Sub-processors in analytics

A sub-processor is a third party that your analytics processor engages to carry out part of the processing — for example cloud hosting, a CDN, or customer support tooling. Under the GDPR, a processor may only engage a sub-processor with the controller's authorisation and must flow down equivalent data-protection obligations by contract. Knowing your provider's sub-processor list is part of due diligence. This page is educational, not legal advice.
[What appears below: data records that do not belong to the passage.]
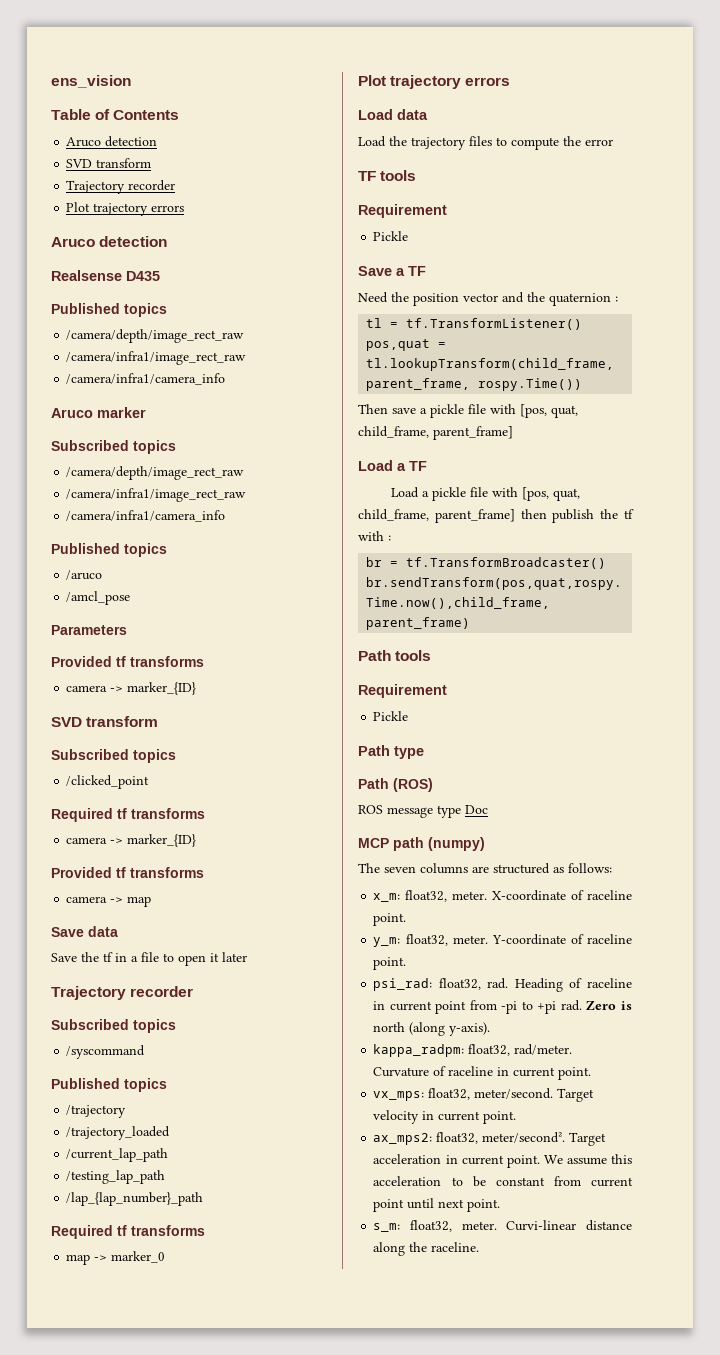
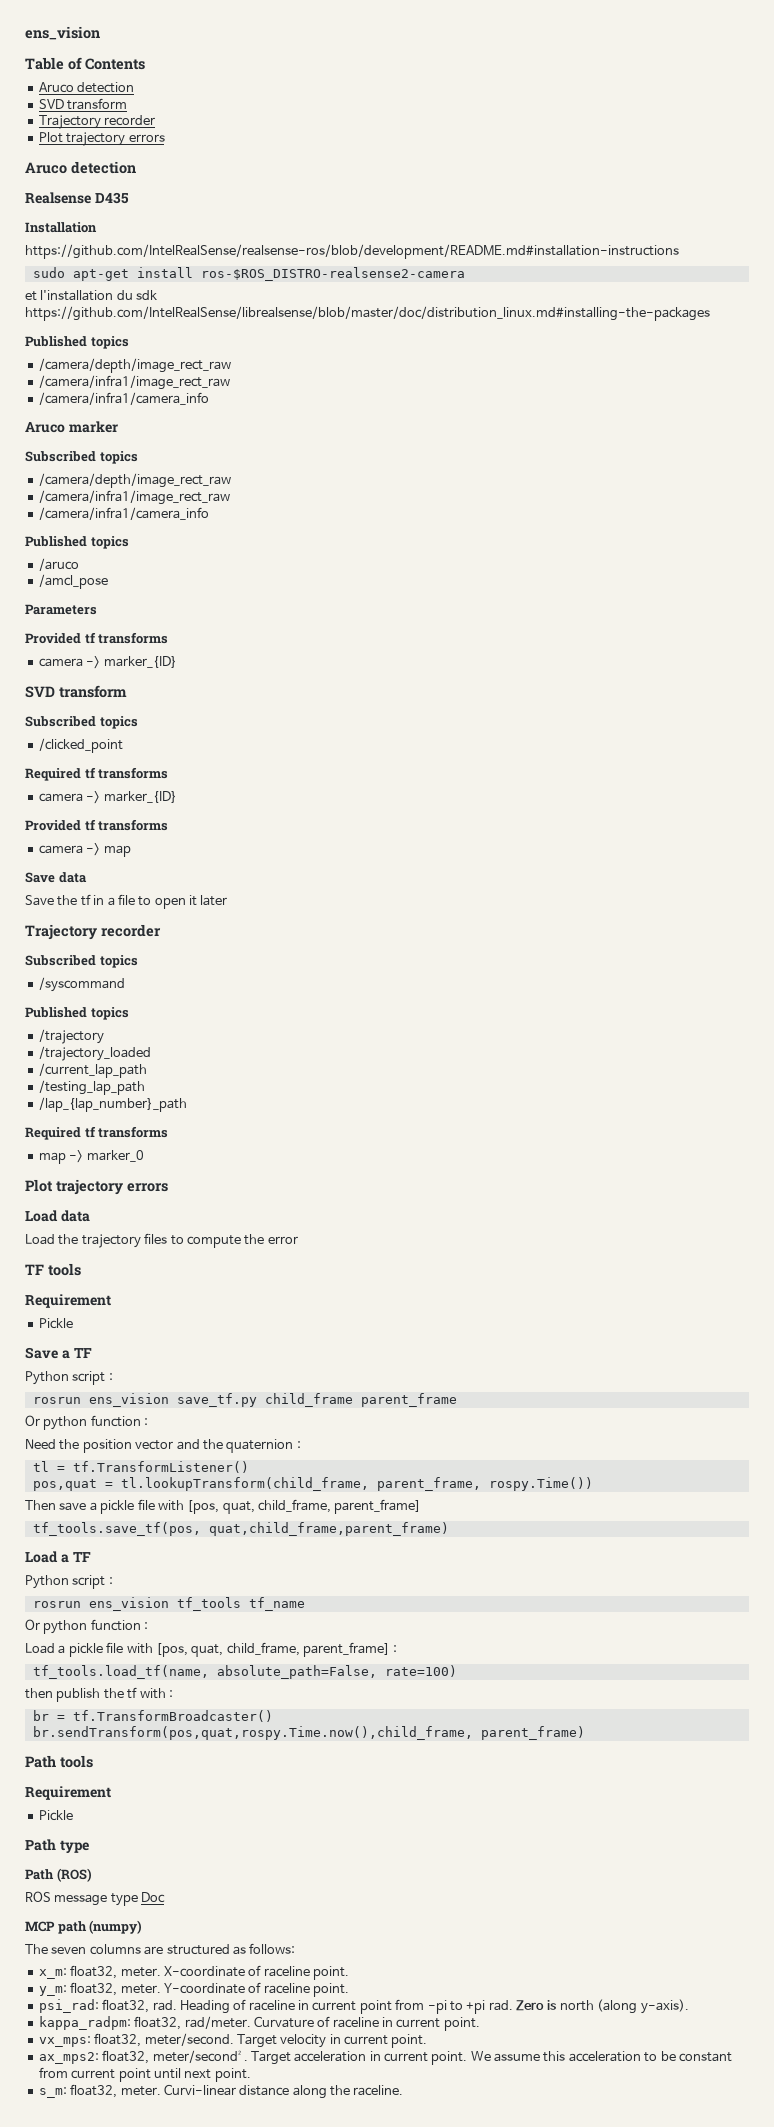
(160, 276) none -> [25,222,97,233] [25,244,679,259] [32,267,465,281] [25,290,158,301] [25,306,710,321] // Installation // https://github.com/IntelRealSense/realsense-ros/blob/development/README.md#installation-instructions // sudo apt-get install ros-$ROS_DISTRO-realsense2-camera // et l'installation du sdk https://github.com/IntelRealSense/librealsense/blob/master/doc/distribution_linux.md#installing-the-packages
(426, 271) none -> [25,1371,113,1385] [32,1393,457,1407] [25,1415,149,1430] // Python script : // rosrun ens_vision save_tf.py child_frame parent_frame // Or python function :
(513, 433) none -> [32,1522,449,1536] // tf_tools.save_tf(pos, quat,child_frame,parent_frame)
(427, 466) none -> [25,1575,113,1589] [32,1597,305,1611] [25,1619,149,1634] // Python script : // rosrun ens_vision tf_tools tf_name // Or python function :
(515, 516) none -> [393,1645,398,1653] [32,1665,457,1679] : // tf_tools.load_tf(name, absolute_path=False, rate=100) //

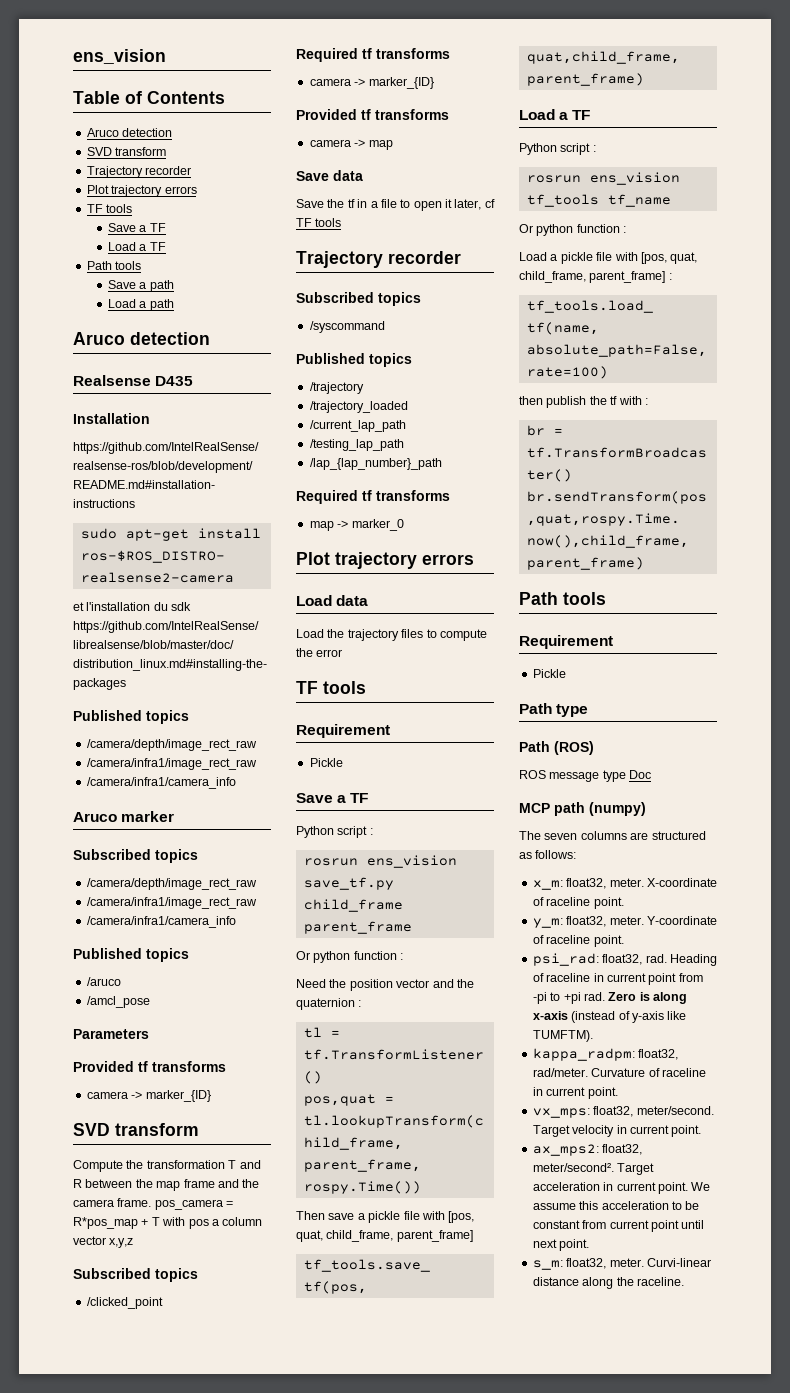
(165, 138) none -> [86,204,133,213] [107,223,166,232] [107,242,166,251] [86,261,142,270] [107,280,174,292] [107,299,174,311] // TF tools // Save a TF // Load a TF // Path tools // Save a path // Load a path
(127, 691) none -> [73,1160,261,1172] [73,1179,260,1191] [73,1198,234,1210] [73,1217,263,1229] [73,1236,134,1248] // Compute the transformation T and R between the map frame and the camera frame. pos_camera = R*pos_map + T with pos a column vector x,y,z
[200,895,228,906] later -> [454,199,495,210] [296,218,342,227] later, cf TF tools
[559,1999,689,2014] north (along y-axis). -> [653,992,687,1004] [532,1011,687,1023] [532,1030,593,1042] along x-axis (instead of y-axis like TUMFTM).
Verified against primary sources

What sub-processors are

When you (the controller) use an analytics service (the processor), that service often relies on its own vendors to deliver the product — infrastructure providers, content-delivery networks, error-monitoring tools, or support platforms. Those vendors are sub-processors. GDPR Article 28 requires that the processor not engage a sub-processor without the controller's prior specific or general written authorisation, and that the same data-protection obligations flow down to the sub-processor by contract.

Why they matter for analytics

Sub-processors determine the real geography and security posture of your data: an analytics tool 'hosted in the EU' may still rely on a sub-processor that triggers a transfer. A published sub-processor list, with a mechanism to notify and object to changes, lets controllers assess transfers and security before they happen. The processor remains liable to you for its sub-processors' performance. During vendor selection, review the list, the change-notification terms, and where each sub-processor operates.

Fewer sub-processors generally means a simpler diligence picture.

How it appears in analytics and logs

If your analytics vendor uses a cloud host or CDN you did not account for, those are sub-processors; they shape your transfer and due-diligence picture.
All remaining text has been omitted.